Un tumore alla colecisti non diagnosticato correttamente ha condotto alla morte un’anziana di 85 anni, dopo cinque mesi di ricoveri, esami e cure rivelatesi inutili. È quanto emerge dalla denuncia presentata dal figlio della donna, medico chirurgo, che ha portato all’apertura di un fascicolo per omicidio colposo nei confronti di tredici medici, tra cui dodici professionisti dell’ospedale Santa Maria della Misericordia di Perugia e il medico di base della paziente.
Secondo la ricostruzione contenuta nell’esposto, l’errore iniziale sarebbe stato commesso subito dopo il primo intervento chirurgico, quando i medici diagnosticarono una semplice infiammazione della cistifellea, senza procedere con l’esame istologico, ritenuto dalla famiglia «fondamentale per accertare la natura tumorale della lesione».
«Bastava un esame istologico per capire che si trattava di un carcinoma», sostiene il figlio della vittima, che chiede al giudice per le indagini preliminari di non archiviare il caso, come invece ha proposto il pubblico ministero Mario Formisano sulla base delle conclusioni della perizia tecnica disposta dalla procura.

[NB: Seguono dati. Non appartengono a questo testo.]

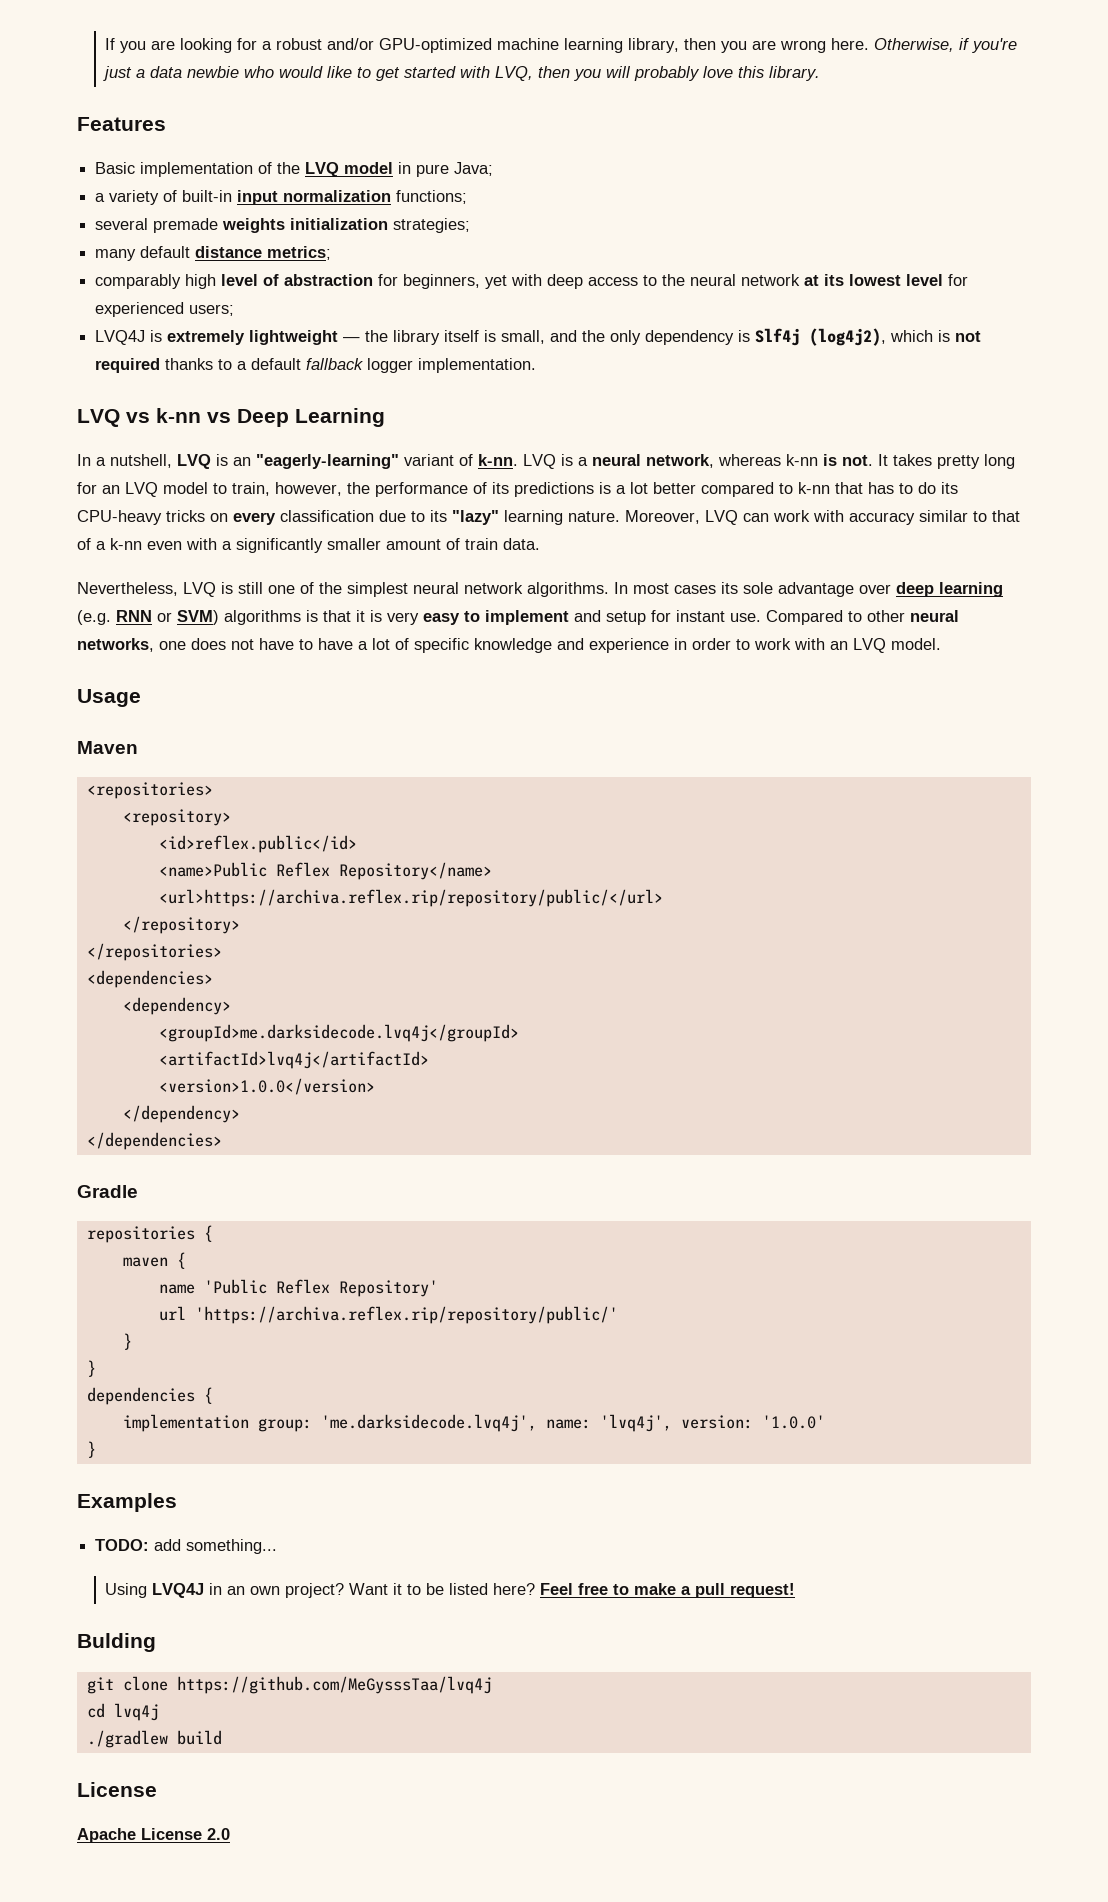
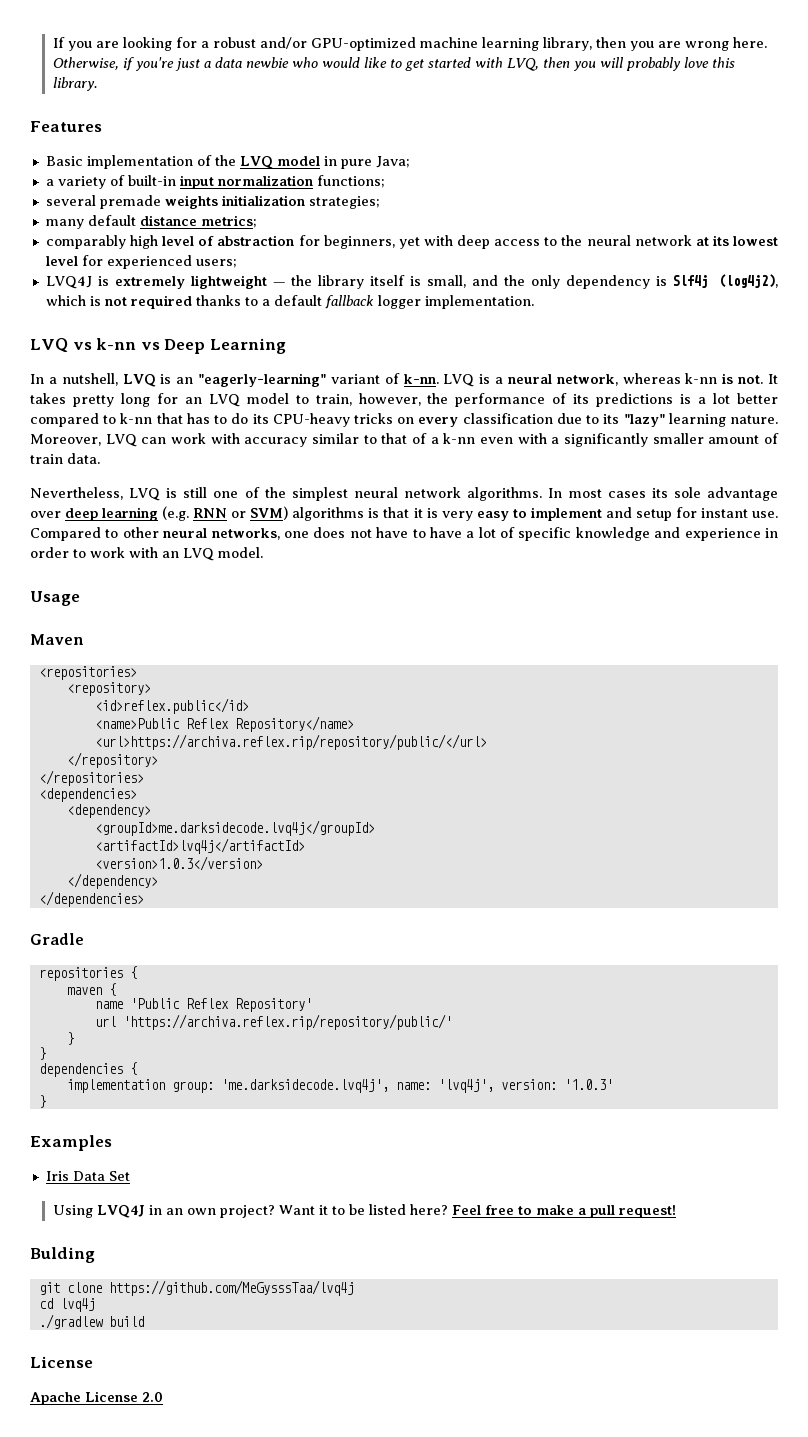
[158,1078,375,1095] <version>1.0.0</version> -> [94,856,263,871] <version>1.0.3</version>
[761,1415,825,1429] '1.0.0' -> [563,1079,613,1090] '1.0.3'
[95,1539,278,1554] TODO: add something... -> [45,1171,130,1181] Iris Data Set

La donna, ricoverata per la prima volta sei mesi prima del decesso avvenuto nel novembre 2021, avrebbe poi subito un secondo intervento, seguito da una diagnosi di tumore inoperabile al pancreas, anche questa ritenuta errata dalla famiglia. In quei mesi, secondo l’accusa, l’anziana avrebbe potuto ricevere cure appropriate, se il percorso clinico fosse stato gestito correttamente.
Nella denuncia si elencano una serie di inadempienze e sottovalutazioni che avrebbero condizionato l’intero iter terapeutico, dal mancato approfondimento iniziale fino alla diagnosi errata, passando per una gestione clinica definita “superficiale e incoerente” dai familiari. Tuttavia, a pesare sul procedimento è anche l’assenza di un’autopsia, che rende più complesso accertare con certezza il nesso tra gli eventuali errori e il decesso.
I legali dei medici coinvolti, tra cui gli avvocati Marco Brusco e Delfo Berretti, si sono detti fiduciosi nella richiesta di archiviazione, fondata sulle conclusioni del medico legale incaricato dalla procura. «Non emergono profili di negligenza o imperizia abnorme», ha scritto il consulente, aggiungendo che, anche con un diverso approccio terapeutico, «non si sarebbe potuto garantire un esito favorevole per la paziente».
Ora sarà il giudice per le indagini preliminari a decidere se accogliere la richiesta di archiviazione o disporre ulteriori accertamenti, come richiesto dalla parte offesa. Un verdetto atteso con grande attenzione dalla famiglia della vittima, che continua a chiedere verità e giustizia per una vicenda che pone interrogativi importanti sulla gestione dei percorsi diagnostici e sull’appropriatezza delle cure in ambito ospedaliero.